Chapter 5 Differentiation

Exercise 21

(By analambanomenos) I’m going to show this for the infinitely differentiable case (and even that won’t be complete). Cauchy’s function $F(x)=e^{-1/x^2}$ for $x\neq 0$, $F(0)=0$, is the classic counterexample of a non-constant, infinitely differentiable real function such that $f^{(n)}(0)=0$ for all orders $n$ (you can easily find a proof of this, or you can try it yourself). We can use this to define a function $\tilde{F}(x)=F(x)$ for $x>0$, $\tilde{F}(x)=0$ for $x\le0$, which is infinitely differentiable everywhere on $\mathbf R$ and whose zero set is $(-\infty,0]$. Finally, for $a<b$ let $$F_{a,b}(x)=\tilde{F}(x-a)\tilde{F}(b-x),$$ an infinitely differentiable function on $\mathbf R$ whose zero set is $(-\infty,a]\cup[b,\infty)$.

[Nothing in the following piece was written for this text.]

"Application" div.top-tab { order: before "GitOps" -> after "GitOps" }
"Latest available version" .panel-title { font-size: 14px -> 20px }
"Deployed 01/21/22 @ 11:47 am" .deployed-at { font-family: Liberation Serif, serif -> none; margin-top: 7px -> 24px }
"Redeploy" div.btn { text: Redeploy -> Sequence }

The complement of a closed set $E$ of $\mathbf R$ is an open set consisting of a (possibly infinite) collection of open intervals $(a_n,b_n)$. The function $f(x)=\sum F_{a_n,b_n}(x)$ is well-defined since at most one of the terms in the sum is non-zero for any given $x$, infinitely differentiable everywhere on $\mathbf R$, and has zero set $E$.


Exercise 22

(By analambanomenos)

(a) Suppose $f(a)=a$ and $f(b)=b$ for $a<b$. By Theorem 5.10, there is a point $t$, $a<t<b$, such that $f’(t)=\bigl(f(b)-f(a)\bigr)/(b-a)=1$, contradicting $f’(t)\neq 1$ for all real $t$.

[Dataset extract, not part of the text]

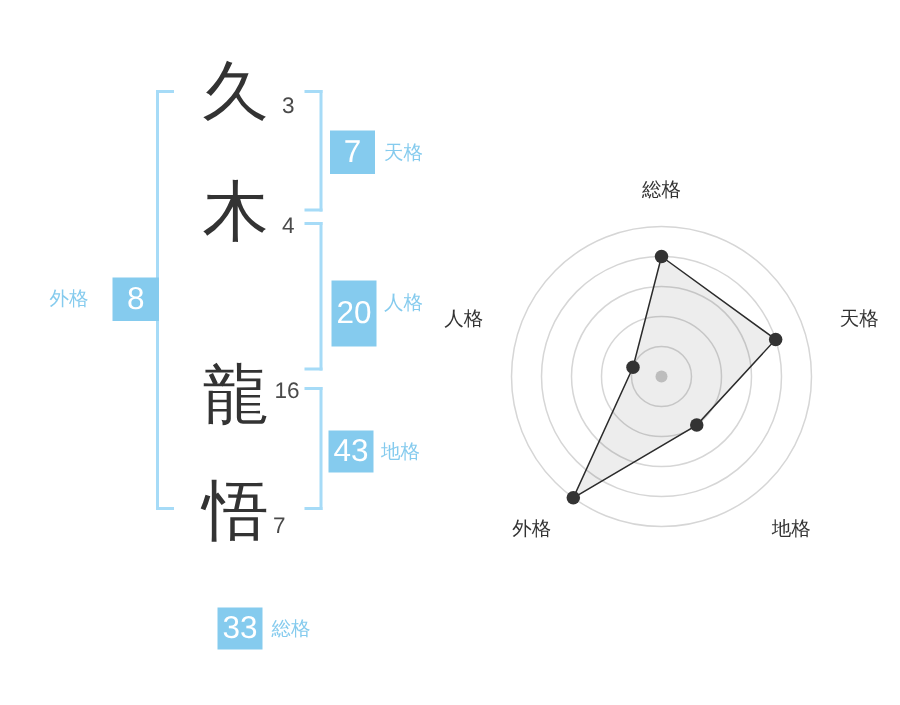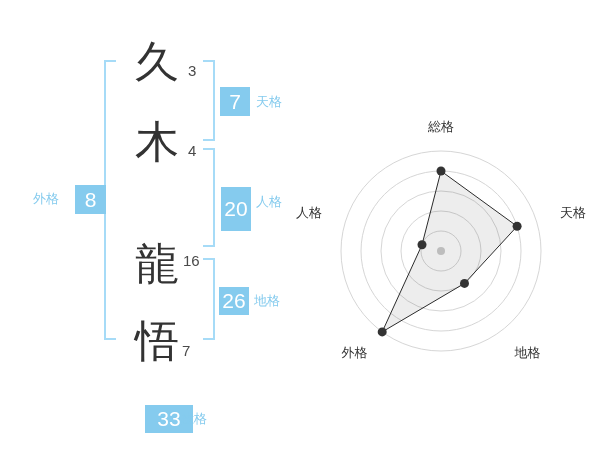"26" div.abs { text: 26 -> 43 }
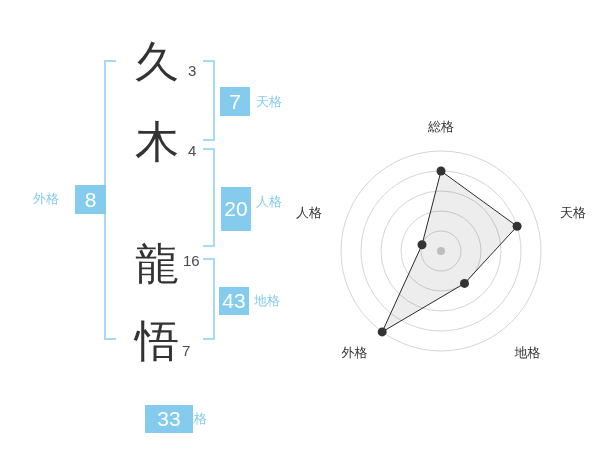"33" div.abs { width: 48px -> 30px }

(b) If $t=f(t)=t+(1+e^t)^{-1}$, then $(1+e^t)^{-1}=0$, which is impossible. We have $$f(t)=1-\frac{e^t}{(1+e^t)^2}\quad\quad f”(t)=\frac{e^t(e^t-1)}{(1+e^t)^3}.$$ Since $f”(t)$ has a single zero, at $t=0$, $f’(t)$ decreases from $\lim_{t\rightarrow-\infty}f’(t)=1$ to $f’(0)=3/4$, then increases to $\lim_{t\rightarrow\infty}f’(t)=1$, so that the range of $f’$ is $[3/4,1)$.

(c) Since $x_{n+1}=f(x_n)$ and $x_{n}=f(x_{n-1})$, by Theorem 5.10 there is a point $t$ between $x_{n-1}$ and $x_n$ such that $$(x_{n+1}-x_n)=(x_n-x_{n-1})f’(t).$$ Hence
$$|x_{n+1}-x_n|<A|x_n-x_{n-1}|<A^2|x_{n-1}-x_{n-2}|<\cdots<A^{n-1}|x_2-x_1|.$$ So for $m$ and $n$ greater than $N$, we have
\begin{align*}
|x_n-x_m| &\le |x_n-x_{n+1}|+\cdots+|x_{m-1}-x_m| \\
&\le (A^{n-1}+\cdots+A^{m-2})|x_2-x_1| \\
&\le |x_2-x_1|\sum_{k=N}^{\infty}A^k \\
&\le \frac{|x_2-x_1|}{1-A}A^N
\end{align*} Since $A<1$, this last term goes to 0 as $N\rightarrow\infty$, so $\{x_n\}$ is a Cauchy sequence, converging to $x$. Since $f$ is differentiable, it is continuous, hence
$$f(x)=\lim_n f(x_n)=\lim_n x_{n+1}=x$$ that is, $x$ is a fixed point of $f$.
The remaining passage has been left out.